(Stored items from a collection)

· · · ·

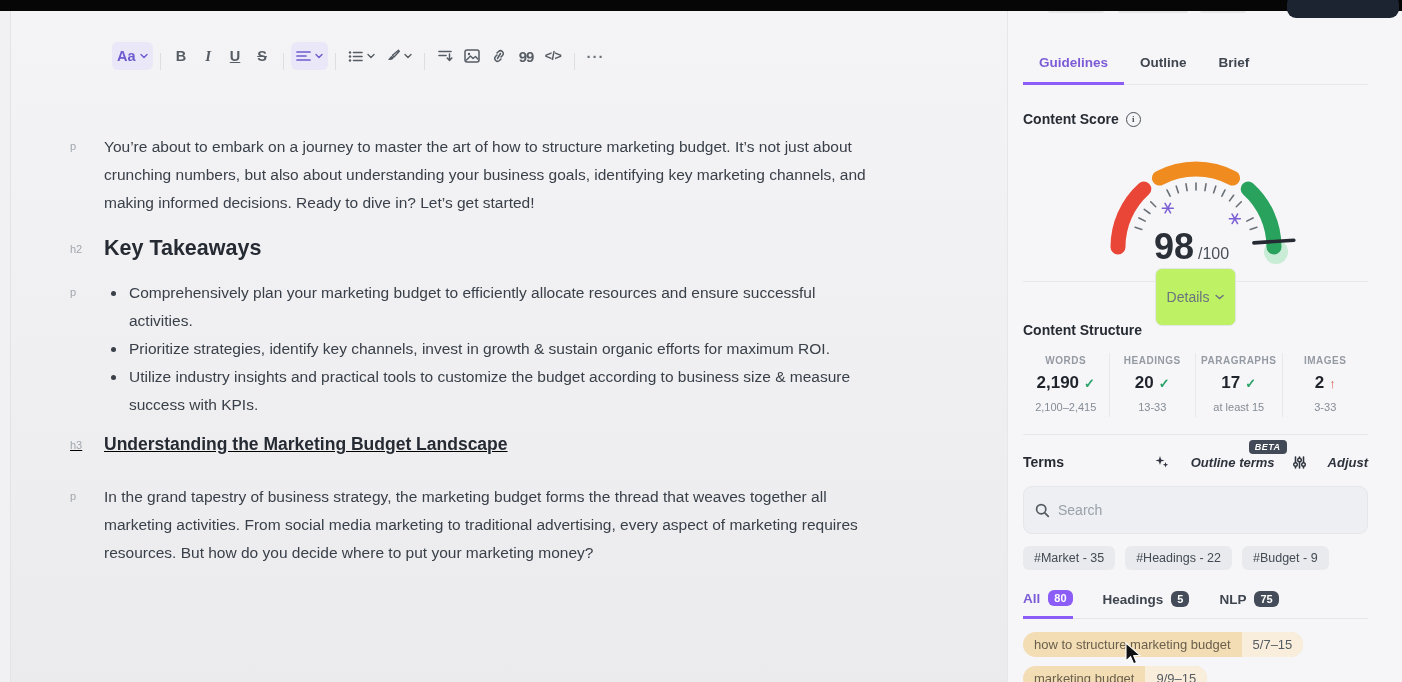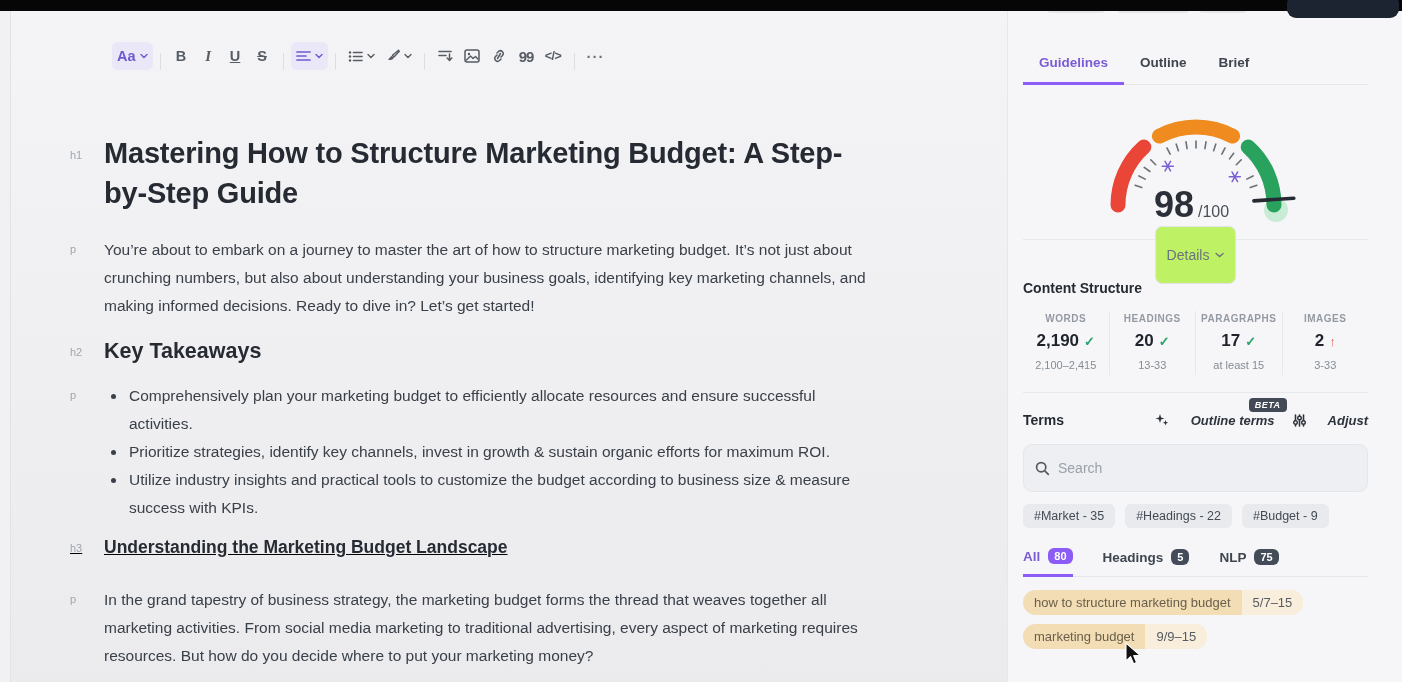--- a/index.html
+++ b/index.html
@@ -261,6 +261,10 @@
         <div class="tab">Brief</div>
       </div>
 
+      <div class="sec-title-row score-head">
+        <span class="sec-title">Content Score</span>
+        <span class="info-icon">i</span>
+      </div>
 
       <div class="gauge-wrap">
         <svg id="gauge" width="240" height="144" viewBox="0 0 240 144">

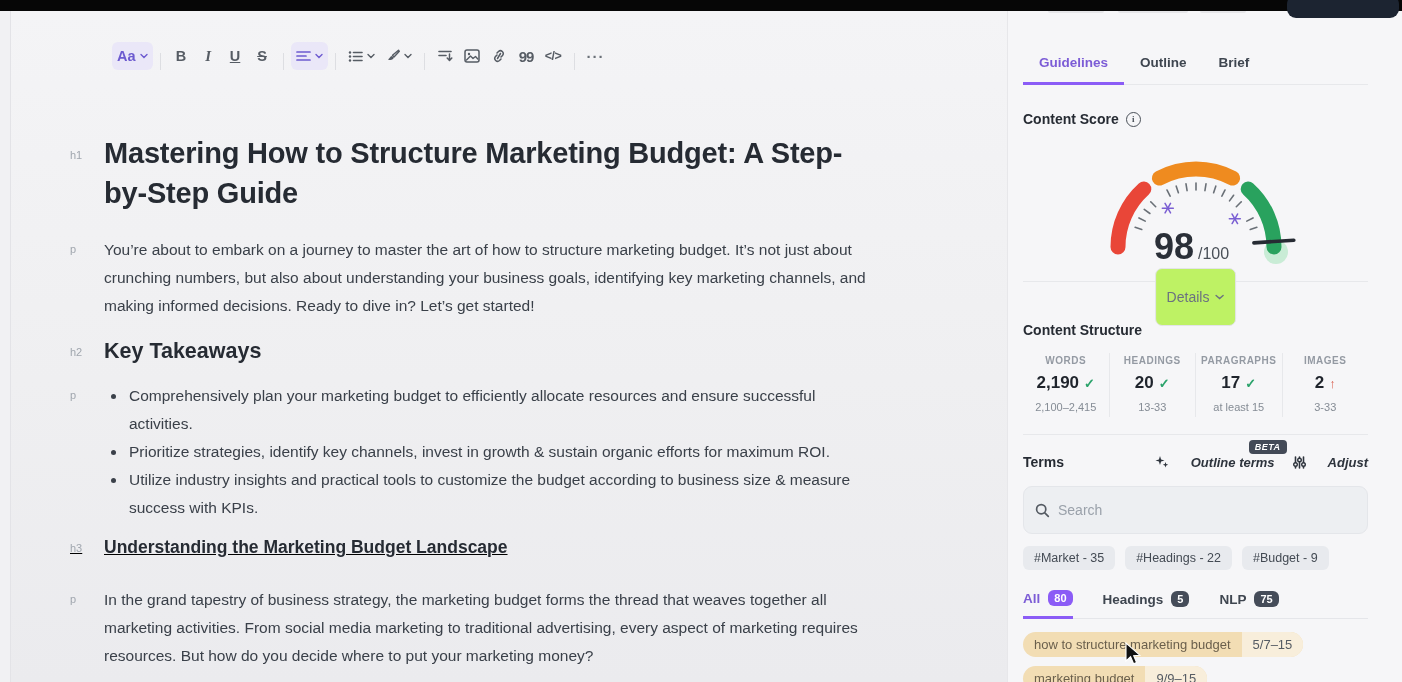--- a/index.html
+++ b/index.html
@@ -211,12 +211,6 @@
       </div>
 
       <div class="doc">
-        <div class="block row-h1">
-          <span class="blabel">h1</span>
-          <div class="bbody">
-              <h1>Mastering How to Structure Marketing Budget: A Step-by-Step Guide</h1>
-            </div>
-        </div>
         <div class="block row-p row-p1">
           <span class="blabel">p</span>
           <div class="bbody">

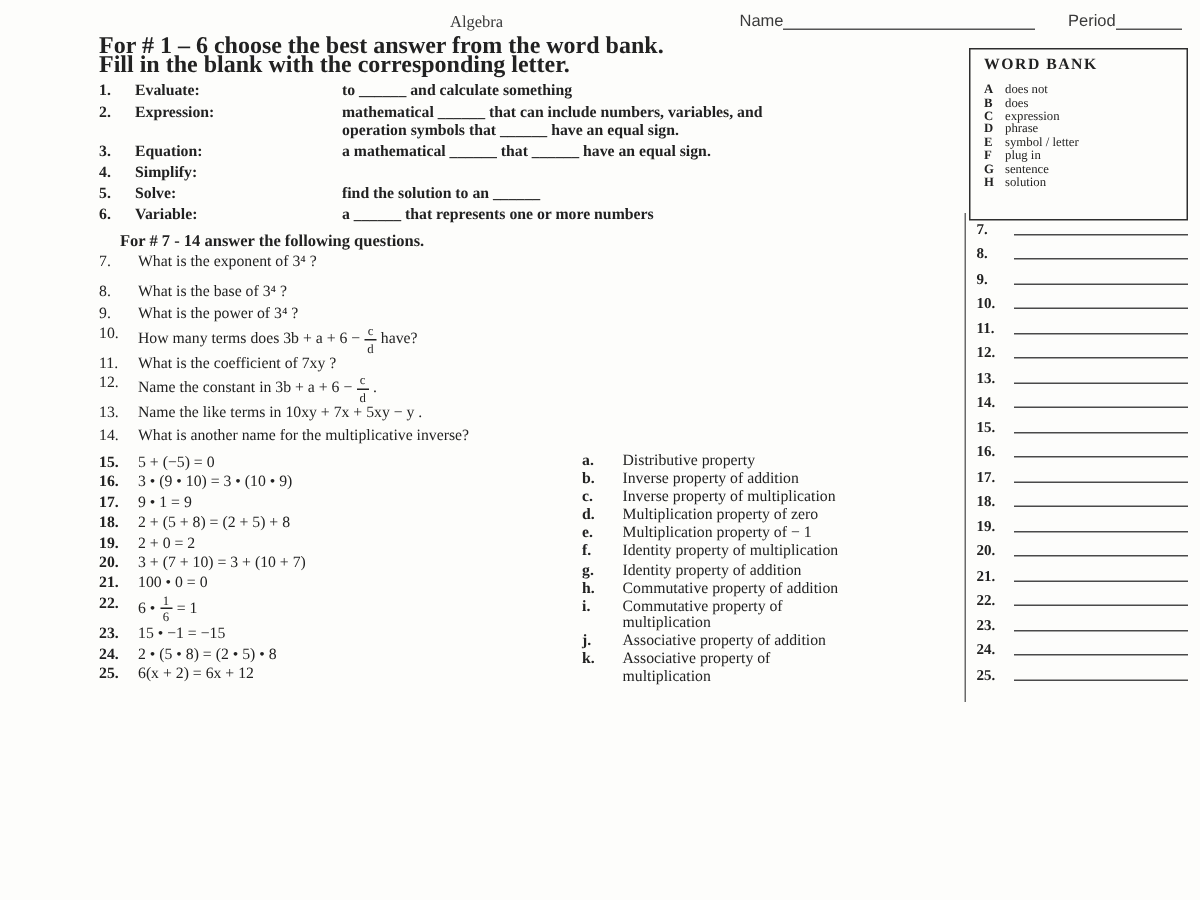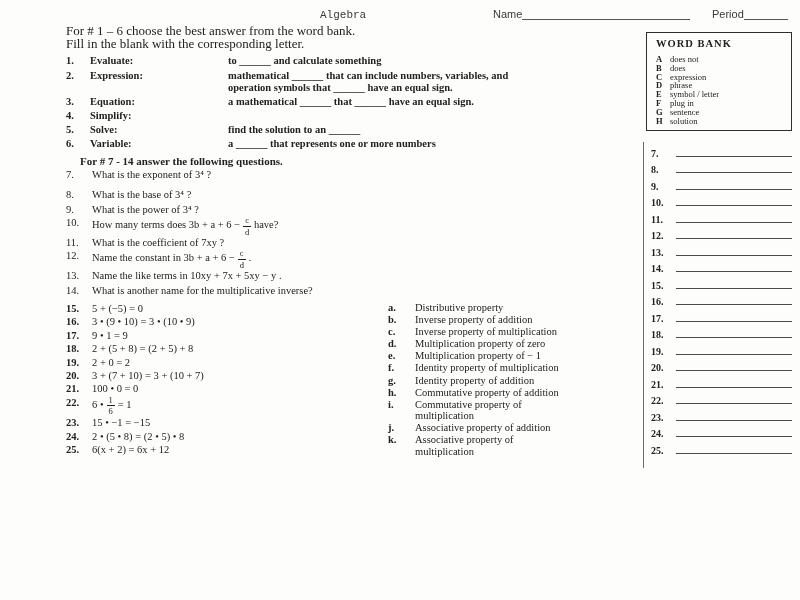--- a/index.html
+++ b/index.html
@@ -7,8 +7,8 @@
         font-family:"Liberation Serif",serif;color:#222;overflow:hidden;}
 
   
-  .hdr-course{position:absolute;left:300px;top:9px;font-family:Liberation Mono, monospace;
-              font-size:11px;color:#3a3a3a;margin-left:20px;}
+  .hdr-course{position:absolute;left:300px;top:9px;font-family:Liberation Serif, serif;
+              font-size:11px;color:#3a3a3a;}
   .hdr-name{position:absolute;left:493px;top:7px;font-family:"Liberation Sans",sans-serif;
             font-size:11px;color:#3a3a3a;white-space:nowrap;}
   .hdr-period{position:absolute;left:712px;top:7px;font-family:"Liberation Sans",sans-serif;

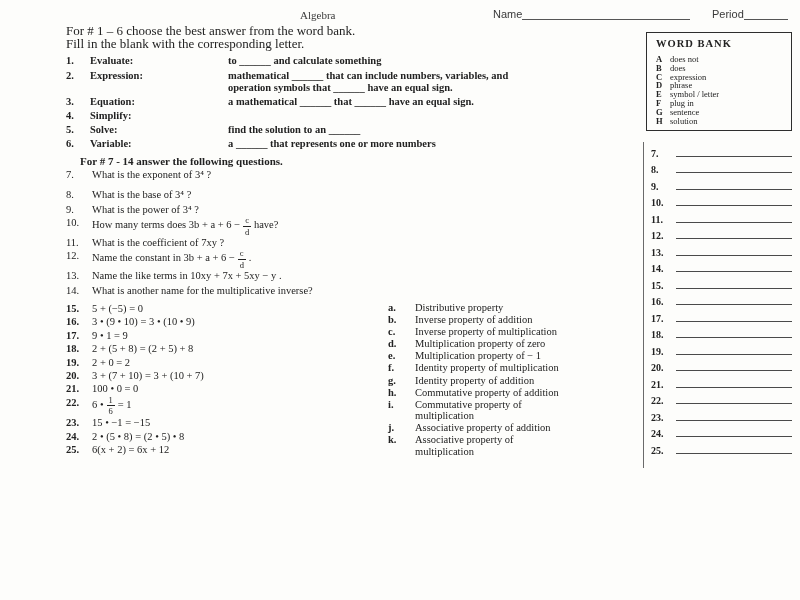--- a/index.html
+++ b/index.html
@@ -18,7 +18,7 @@
   .period-line{width:44px;}
 
   
-  .instr{position:absolute;left:66px;top:24px;font-weight:normal;font-size:13px;line-height:13px;}
+  .instr{position:absolute;left:66px;top:24px;font-weight:bold;font-size:16px;line-height:13px;}
   .items{position:absolute;left:66px;top:55px;width:578px;}
   .irow{display:flex;font-size:10.5px;line-height:12.5px;margin-bottom:1.5px;}
   .irow:first-child{margin-bottom:2px;}

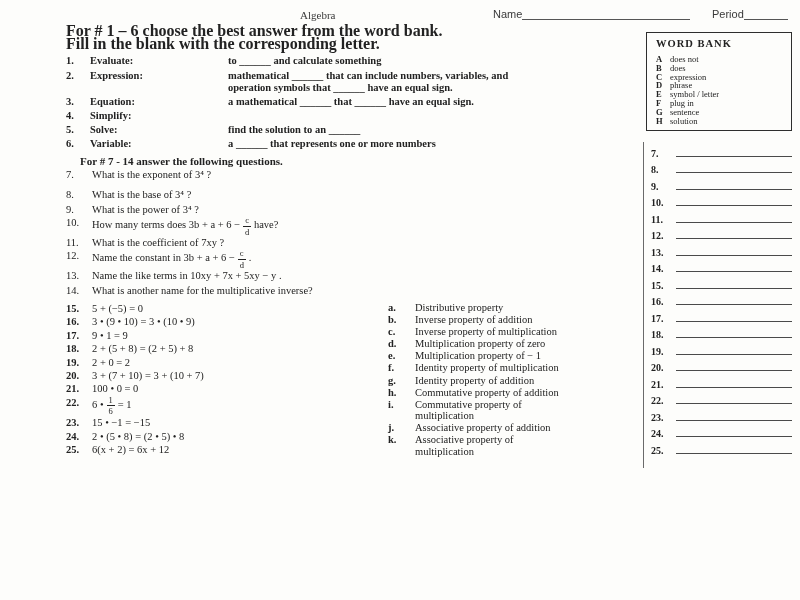--- a/index.html
+++ b/index.html
@@ -28,7 +28,7 @@
   .idef span{display:block;}
 
   
-  .wordbank{position:absolute;left:646px;top:32px;width:146px;height:99px;
+  .wordbank{position:absolute;left:646px;top:32px;width:146px;height:115px;
             border:1.5px solid #2e2e2e;background:#fdfdfb;box-sizing:border-box;}
   .wbtitle{font-weight:bold;font-size:10.5px;letter-spacing:1px;margin:5px 0 6px 9px;}
   .wbrow{display:flex;font-size:8.5px;line-height:8.8px;padding-left:9px;}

· · · ·

What the task asks = Write out the entries again, word for word. No images.

Answer to this problem =
--- a/index.html
+++ b/index.html
@@ -261,6 +261,10 @@
         <div class="tab">Brief</div>
       </div>
 
+      <div class="sec-title-row score-head">
+        <span class="sec-title">Content Score</span>
+        <span class="info-icon">i</span>
+      </div>
 
       <div class="gauge-wrap">
         <svg id="gauge" width="240" height="144" viewBox="0 0 240 144">

--- a/index.html
+++ b/index.html
@@ -211,12 +211,6 @@
       </div>
 
       <div class="doc">
-        <div class="block row-h1">
-          <span class="blabel">h1</span>
-          <div class="bbody">
-              <h1>Mastering How to Structure Marketing Budget: A Step-by-Step Guide</h1>
-            </div>
-        </div>
         <div class="block row-p row-p1">
           <span class="blabel">p</span>
           <div class="bbody">

--- a/index.html
+++ b/index.html
@@ -7,8 +7,8 @@
         font-family:"Liberation Serif",serif;color:#222;overflow:hidden;}
 
   
-  .hdr-course{position:absolute;left:300px;top:9px;font-family:Liberation Mono, monospace;
-              font-size:11px;color:#3a3a3a;margin-left:20px;}
+  .hdr-course{position:absolute;left:300px;top:9px;font-family:Liberation Serif, serif;
+              font-size:11px;color:#3a3a3a;}
   .hdr-name{position:absolute;left:493px;top:7px;font-family:"Liberation Sans",sans-serif;
             font-size:11px;color:#3a3a3a;white-space:nowrap;}
   .hdr-period{position:absolute;left:712px;top:7px;font-family:"Liberation Sans",sans-serif;

--- a/index.html
+++ b/index.html
@@ -18,7 +18,7 @@
   .period-line{width:44px;}
 
   
-  .instr{position:absolute;left:66px;top:24px;font-weight:normal;font-size:13px;line-height:13px;}
+  .instr{position:absolute;left:66px;top:24px;font-weight:bold;font-size:16px;line-height:13px;}
   .items{position:absolute;left:66px;top:55px;width:578px;}
   .irow{display:flex;font-size:10.5px;line-height:12.5px;margin-bottom:1.5px;}
   .irow:first-child{margin-bottom:2px;}

--- a/index.html
+++ b/index.html
@@ -28,7 +28,7 @@
   .idef span{display:block;}
 
   
-  .wordbank{position:absolute;left:646px;top:32px;width:146px;height:99px;
+  .wordbank{position:absolute;left:646px;top:32px;width:146px;height:115px;
             border:1.5px solid #2e2e2e;background:#fdfdfb;box-sizing:border-box;}
   .wbtitle{font-weight:bold;font-size:10.5px;letter-spacing:1px;margin:5px 0 6px 9px;}
   .wbrow{display:flex;font-size:8.5px;line-height:8.8px;padding-left:9px;}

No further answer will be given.